• **Your assignment**: Without the pictures, reproduce the entries below exactly.

Records from a dataset
┄┄┄┄┄┄┄┄┄┄

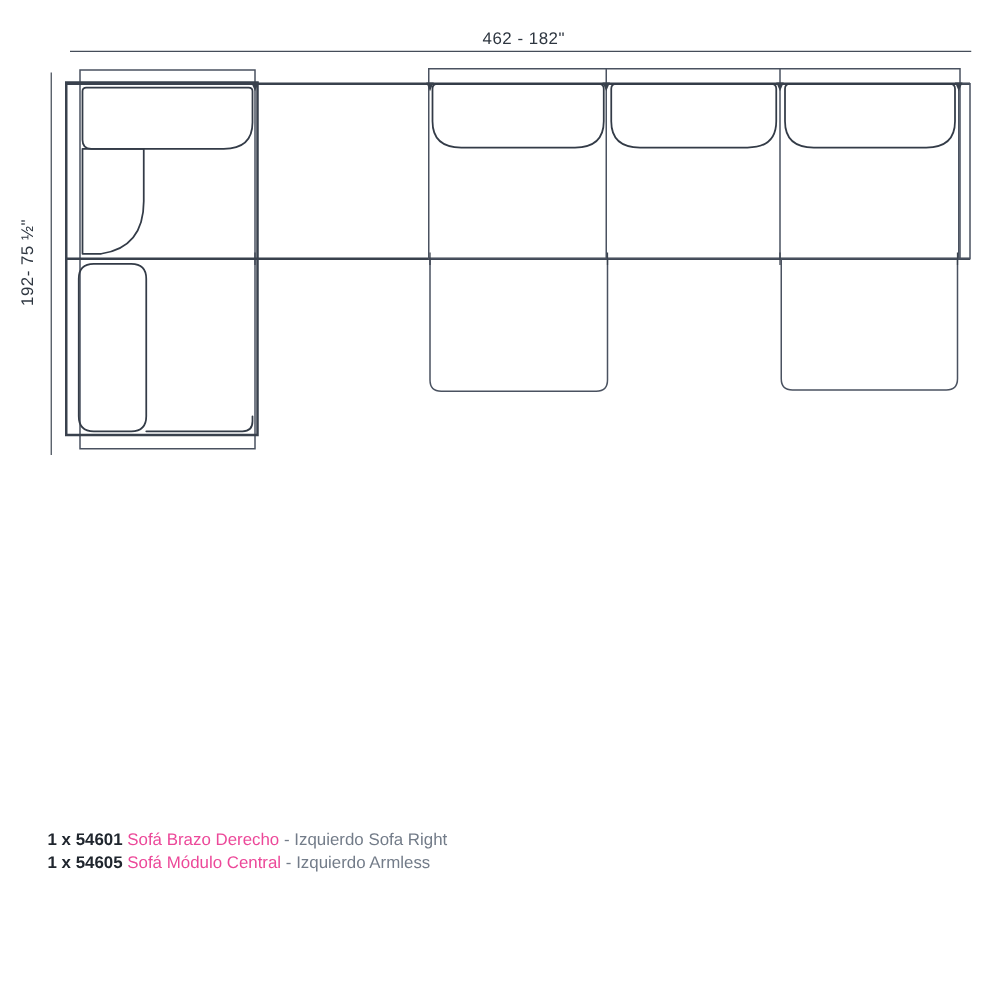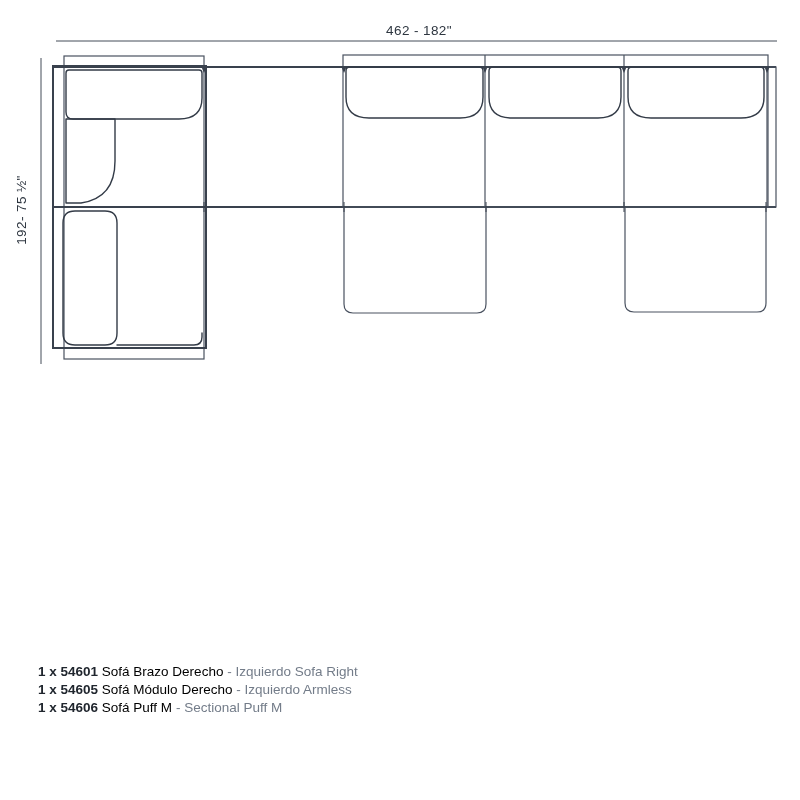--- a/index.html
+++ b/index.html
@@ -26,7 +26,7 @@
   }
   .part-row span{display:inline;}
   .code{font-weight:bold;color:#20262e;margin-top:29px;}
-  .es{color:#000000;}
+  .es{color:#ec4899;}
   .dash,.en{color:#737c89;}
 </style>
 </head>

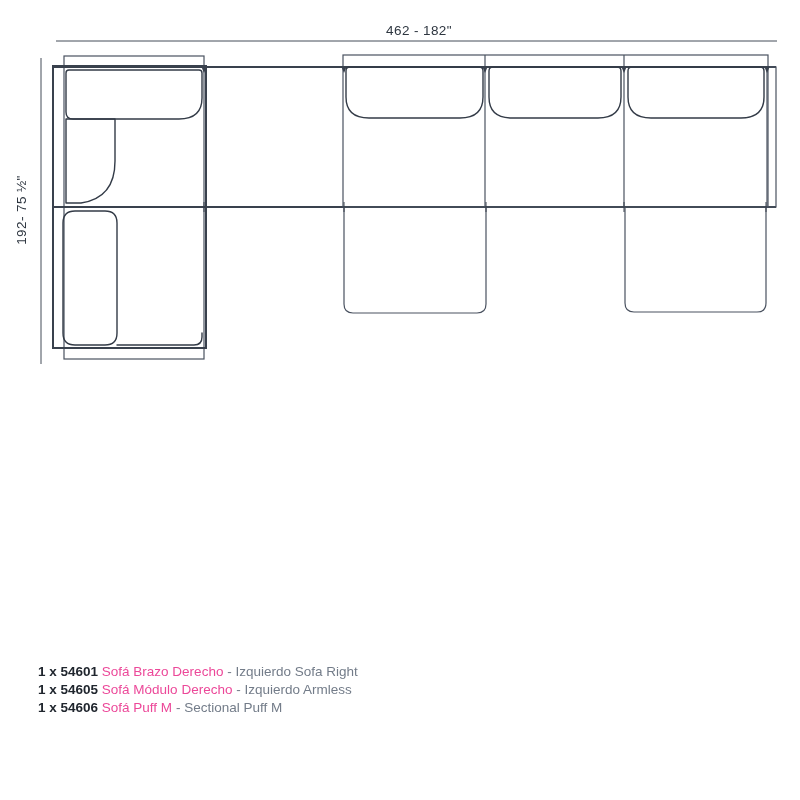--- a/index.html
+++ b/index.html
@@ -96,7 +96,7 @@
     </div>
     <div class="part-row">
       <span class="code">1 x 54605</span>
-      <span class="es">Sofá Módulo Derecho</span>
+      <span class="es">Sofá Módulo Central</span>
       <span class="dash">-</span>
       <span class="en">Izquierdo Armless</span>
     </div>

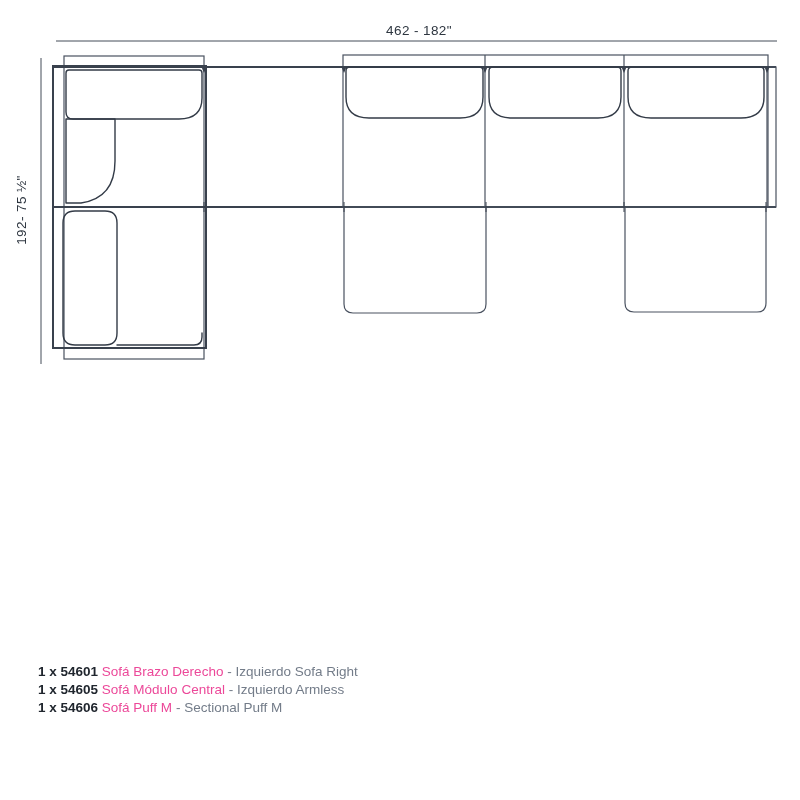--- a/index.html
+++ b/index.html
@@ -100,12 +100,6 @@
       <span class="dash">-</span>
       <span class="en">Izquierdo Armless</span>
     </div>
-    <div class="part-row">
-      <span class="code">1 x 54606</span>
-      <span class="es">Sofá Puff M</span>
-      <span class="dash">-</span>
-      <span class="en">Sectional Puff M</span>
-    </div>
   </div>
 
 </div>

┄┄┄┄┄┄┄┄┄┄

• **Exercise answer**:
--- a/index.html
+++ b/index.html
@@ -26,7 +26,7 @@
   }
   .part-row span{display:inline;}
   .code{font-weight:bold;color:#20262e;margin-top:29px;}
-  .es{color:#000000;}
+  .es{color:#ec4899;}
   .dash,.en{color:#737c89;}
 </style>
 </head>

--- a/index.html
+++ b/index.html
@@ -96,7 +96,7 @@
     </div>
     <div class="part-row">
       <span class="code">1 x 54605</span>
-      <span class="es">Sofá Módulo Derecho</span>
+      <span class="es">Sofá Módulo Central</span>
       <span class="dash">-</span>
       <span class="en">Izquierdo Armless</span>
     </div>

--- a/index.html
+++ b/index.html
@@ -100,12 +100,6 @@
       <span class="dash">-</span>
       <span class="en">Izquierdo Armless</span>
     </div>
-    <div class="part-row">
-      <span class="code">1 x 54606</span>
-      <span class="es">Sofá Puff M</span>
-      <span class="dash">-</span>
-      <span class="en">Sectional Puff M</span>
-    </div>
   </div>
 
 </div>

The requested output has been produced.